18. The Supreme Court in Tom Martin Kibisu v Republic [2014] eKLRdefined “new and compelling” evidence as evidence that was not available at the time of the trial and which could not have been availed at the trial despite exercise of due diligence.  In this case the Appellant simply alleges that there is new and compelling evidence without tabling that evidence. He has also not demonstrated that the new and compelling evidence was not available at the time of plea. This ground of appeal also flops.

19. The Appellant has alleged infringement of his right to fair trial as enshrined under Article 50 of the Constitution.  It has not been demonstrated how this right to a fair trial was infringed noting that he pleaded guilty to the charges as read out to him. He was in total agreement with the facts stated by the prosecutor.  The legal principle applicable is that once a person alleges his right has been infringed he must in addition to setting out the right so infringed also detail the particulars of such infringement-see Anarita Karimi Njeru v Republic [1979] eKLR.The Appellant’s claim that his constitutional rights were violated by the trial Court finds no support and this particular ground of appeal fails.

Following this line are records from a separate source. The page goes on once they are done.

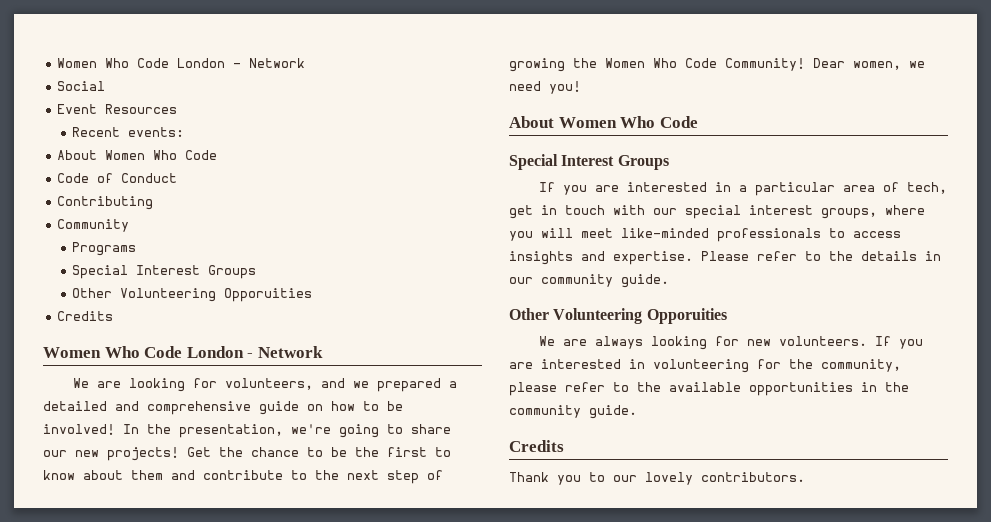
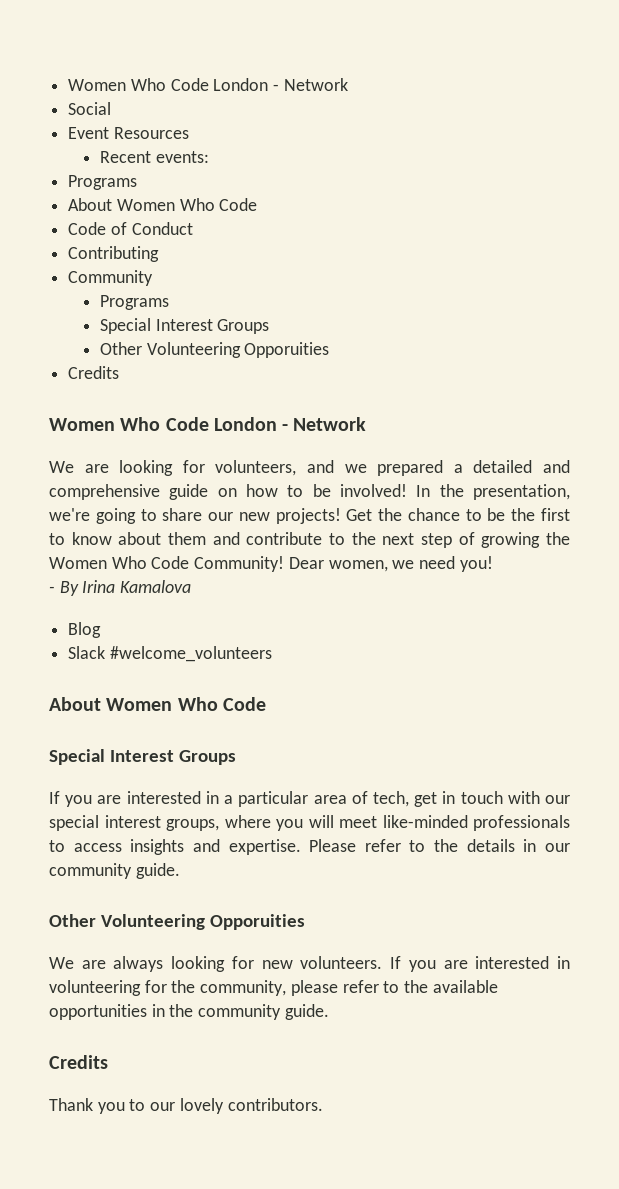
  Recent events:
+ Programs
+ - By Irina Kamalova
+ Blog
+ Slack #welcome_volunteers

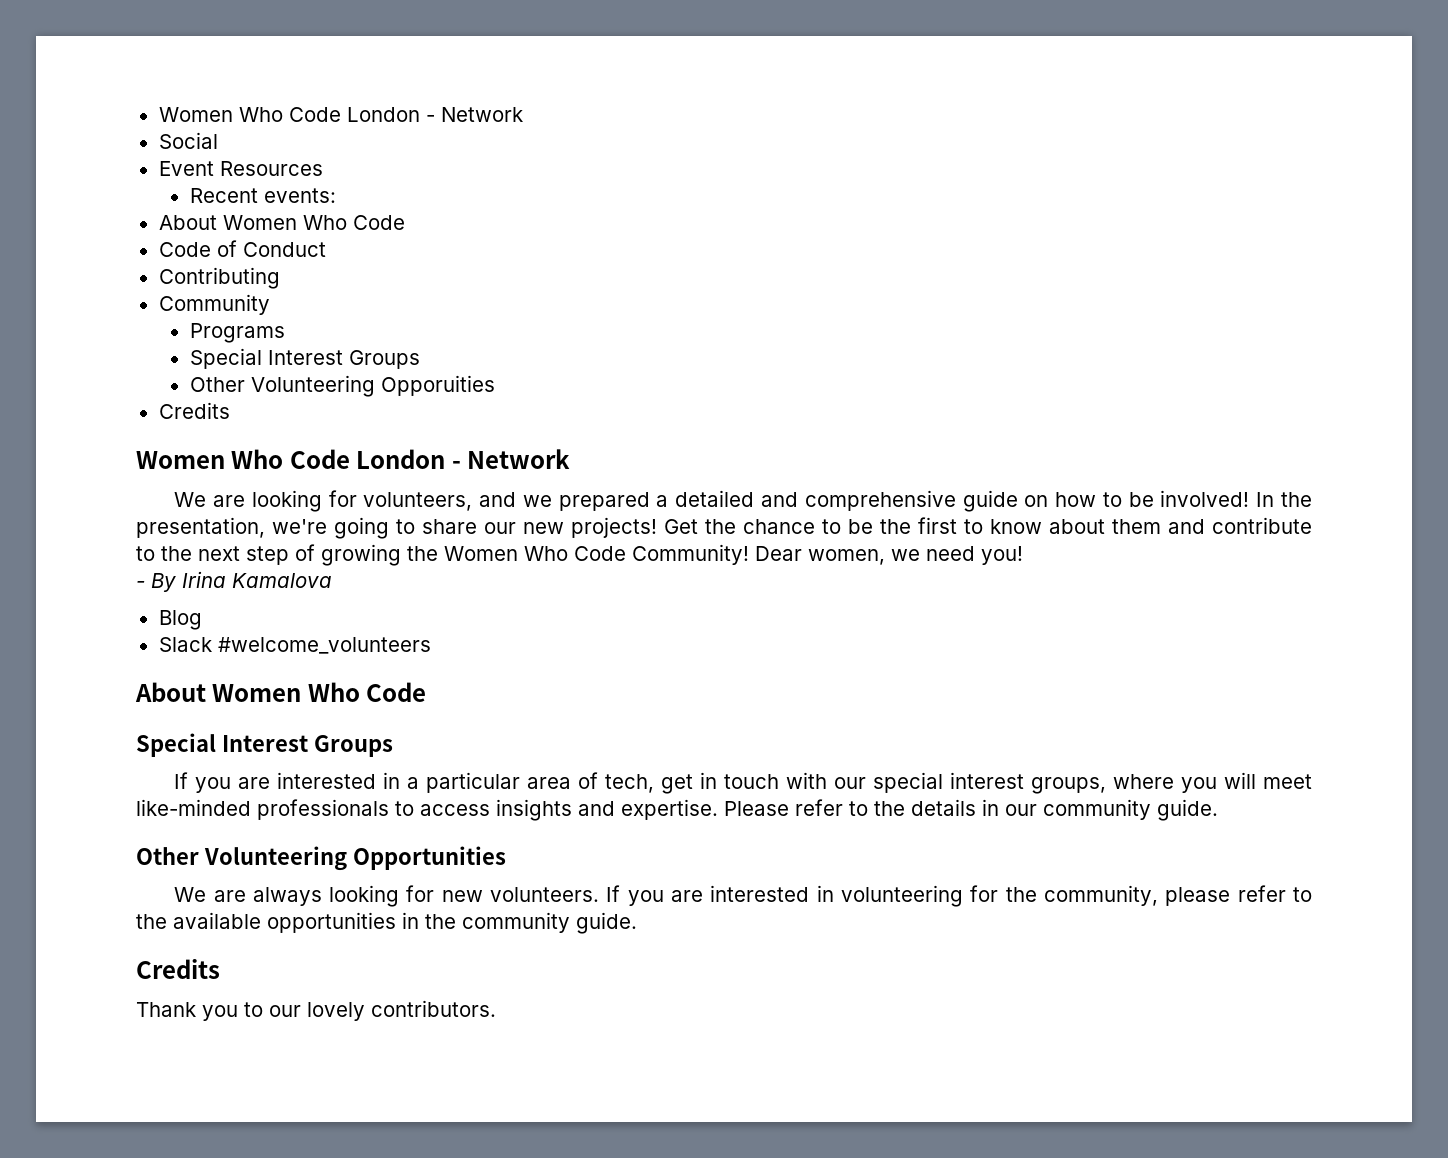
  Recent events:
- Programs
  Please refer to the details in our community guide.
- Other Volunteering Opporuities
+ Other Volunteering Opportunities

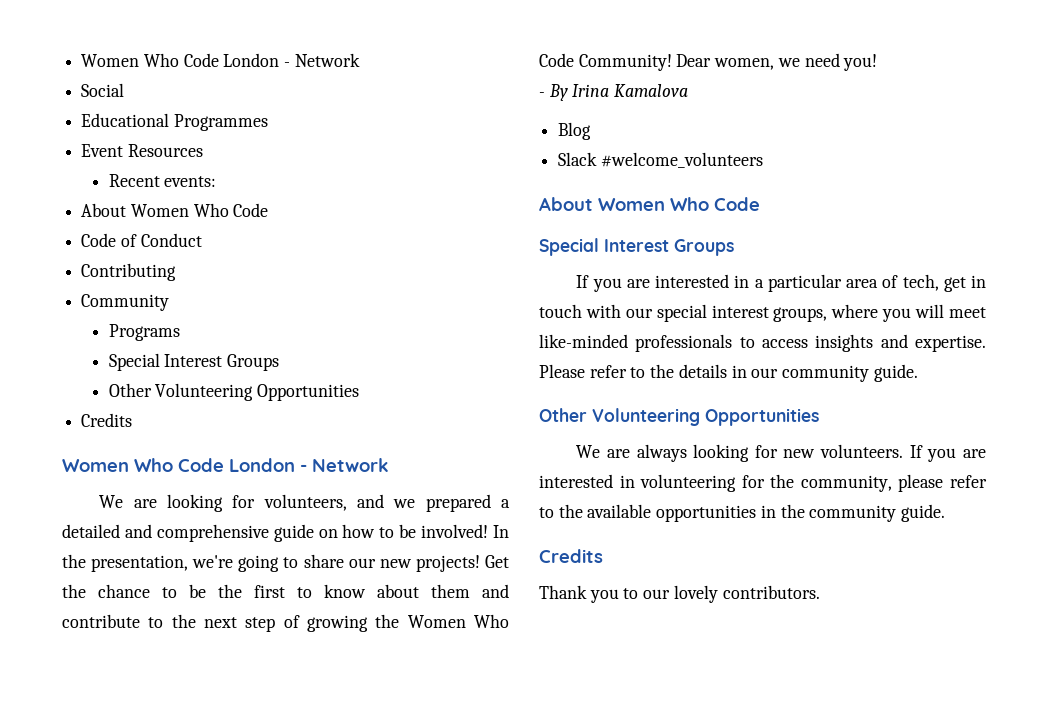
+ Educational Programmes
  Programs
  Special Interest Groups
- Other Volunteering Opporuities
+ Other Volunteering Opportunities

20. As for sentence, the offence of arson attracts life imprisonment. It cannot therefore be said that the seven years imprisonment imposed on the Appellant was illegal or excessive. This Court finds no reason for interfering with the trial court’s discretion on sentencing.

21. The upshot is that this appeal fails and is dismissed in its entirety.

Dated, signed and delivered at Busia this 28thday of July, 2016.